Lekhwiya commenced their summer transfer activity by signing Iraqi national Nashat Akram from Al Wakrah on July 1. They made arguably one of the biggest summer signings of all the Qatari clubs by signing Algerian international defender Madjid Bougherra from Rangers for £1.7m in August. Big names who departed Lekhwiya included Jasur Hasanov and Abdeslam Ouaddou, both to Qatar SC.

Lekhwiya set up a training camp in UAE. They played Al Ahli in a warm-up match, winning 1-0 courtesy of a Mohammed Razak goal in the 74th minute.

They put pen-to-paper for a sponsorship deal with Masraf Al Rayyan, who will be the first and only sponsors of Lekhwiya, on May 11, 2011.

They participated in the 2011 Qatari Stars Cup, being seeded in group A; the more difficult of the two groups. They advancing through to the semi-finals with 4 wins and 1 loss in the group stage. They faced Al Wakrah in the semi-finals, losing 2–3, with Bakari Koné and Moumouni Dagano scoring a goal each.

Lekhwiya won the league title on March 26, 2012, after a hard-fought draw against Al Arabi, with Ali Afif scoring the third-minute goal which proved crucial. This was their second successive title on Djamel Belmadi. They were crowned champions with two games yet to be played. Their league record at the time was 12 wins, 6 draws, and 2 losses.

Lekhwiya were drawn in Group C in the 2012 AFC Champions League, featuring Sepahan, Al-Nasr and Al-Ahli. They selected Jassim Bin Hamad Stadium as their home venue for their champions league matches, as it was the venue of the reigning champions, Al-Sadd. It is the first-ever regional competition Lekhwiya has ever participated in.

On 7 March 2012, Lekhwiya played their first match against Al-Ahli at home. They won the match 1–0 in front of a large home crowd consisting of many supporters of both clubs.
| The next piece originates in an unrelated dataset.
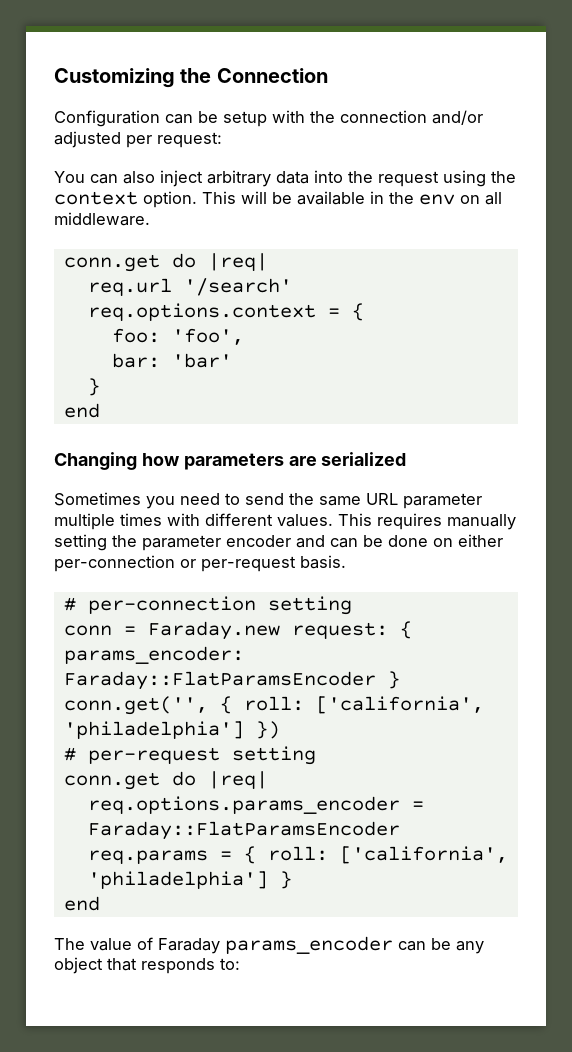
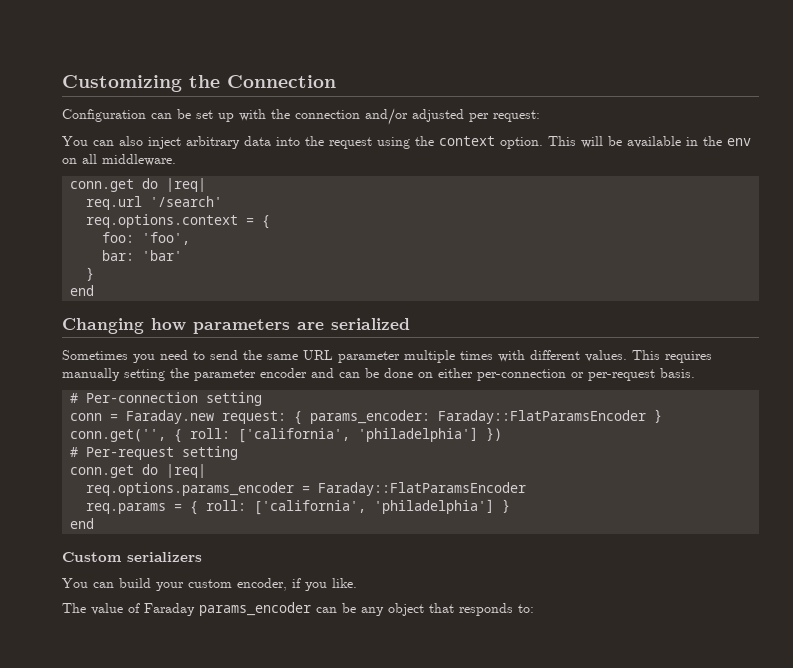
[223,111,267,127] setup -> [196,110,234,122] set up
[87,596,256,614] per-connection -> [86,392,199,403] Per-connection
[87,747,220,764] per-request -> [86,447,175,460] Per-request
(100, 903) none -> [62,552,202,562] [62,578,357,591] // Custom serializers // You can build your custom encoder, if you like.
Despite Moumouni Dagano missing a penalty early on, Nam Tae-Hee helped his team record a victory by scoring a late goal from midfield.

On 21 March 2012, they played against Al-Nasr in Dubai. Moumouni Dagano scored the only goal in a 2–1 loss. The match was marred by controversy as Lekhwiya had 2 goals ruled offside in the late stages of the game, only to have Amara Diané score the winning goal in additional time.

==Squad list==
Players and squad numbers last updated on 3 September 2011.
Note: Flags indicate national team as has been defined under FIFA eligibility rules. Players may hold more than one non-FIFA nationality.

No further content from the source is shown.